Young Syrian female activist dies under torture


Fatima Khaled Saad


The opposition group Syrian Shuhada puts the number of females killed in the uprising at 3,349
Ms. Fatima Khaled Saad, the 22-year-old Syrian activist and citizen journalist snatched by President Bashar al-Assad’s security forces from her home in Latakia last June, is feared to have died under torture.
The Syrian League for the Defense of Human Rights believes she passed away last Tuesday, October 23, at a Damascus branch of the General Security Directorate.
The directorate is the regime’s most important civil intelligence service and plays a key role in quelling internal dissent.
Fatima, who was a qualified nurse, was known in Syrian revolution circles by her assumed name, “Farah el-Rayes.”
She lived in Latakia’s poverty-stricken and densely populated suburb of Qnainis, where she volunteered to offer first aid training to residents after the torching by regime forces of the community’s sole public clinic.

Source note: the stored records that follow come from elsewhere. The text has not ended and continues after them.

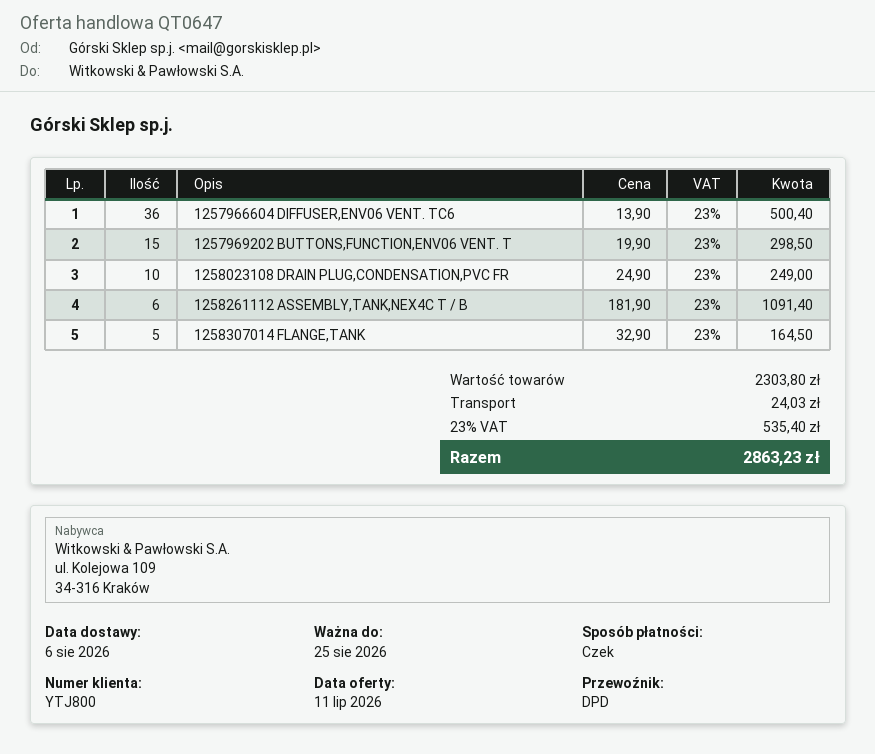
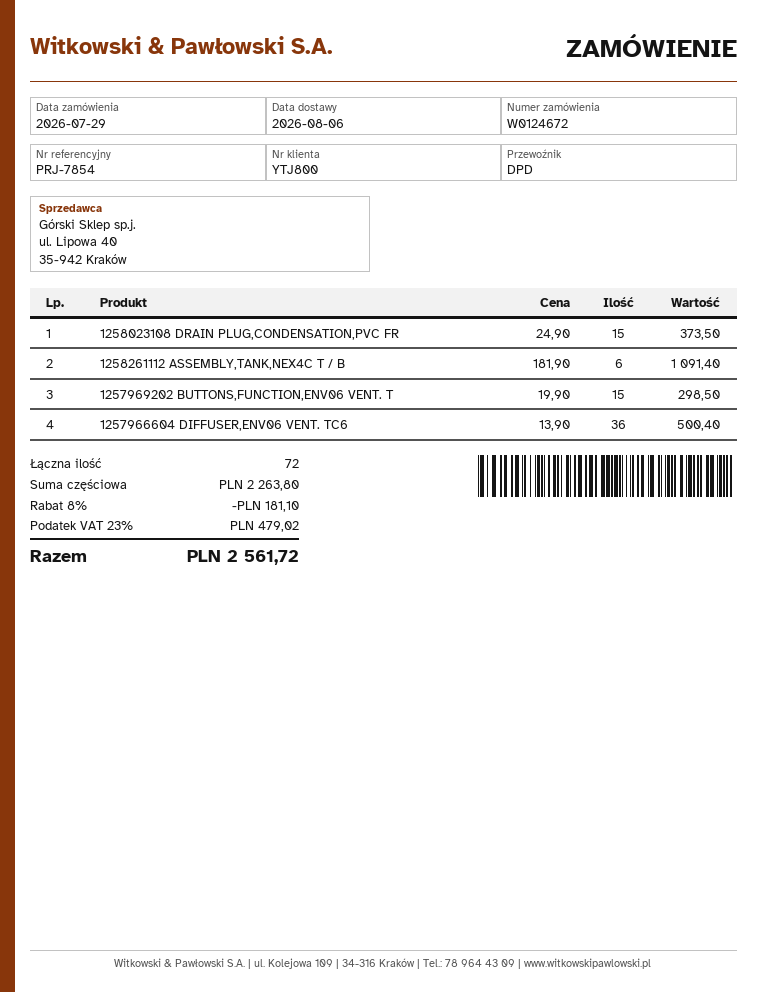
1258023108 DRAIN PLUG,CONDENSATION,PVC FR: 10 x 24.90 = 249.00 -> 15 x 24.90 = 373.50
1258307014 FLANGE,TANK: 5 x 32.90 = 164.50 -> none
subtotal: 2303.80 -> 2263.80
discount: none -> 8% = 181.10
shipping: 24.03 -> none
tax: 23% = 535.40 -> 23% = 479.02
total: 2863.23 -> 2561.72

Security forces arrested Fatima, her father and her brother during a search of their home in Qnainis last June 28, seizing her digital camera, memory card and mobile phone.
Her father and brother were released a few hours later. But Fatima was held after images on her digital camera showed her with a group of friends holding the Syrian revolution flag and chanting against the regime.
The Syrian League for the Defense of Human Rights says Fatima was rushed to Latakia military hospital suffering from a liver injury after her lengthy interrogation at the Latakia branch of the General Security Directorate.
She was later transferred to the headquarters of the General Security Directorate in Damascus where she died after being subjected to considerable physical and psychological violence to reveal the names of other activists figuring on her camera.
The Syrian League for the Defense of Human Rights says Fatima’s death takes to 1,125 the “documented” number of Syrians killed under torture by security services since the start of the uprising in mid-March 2011.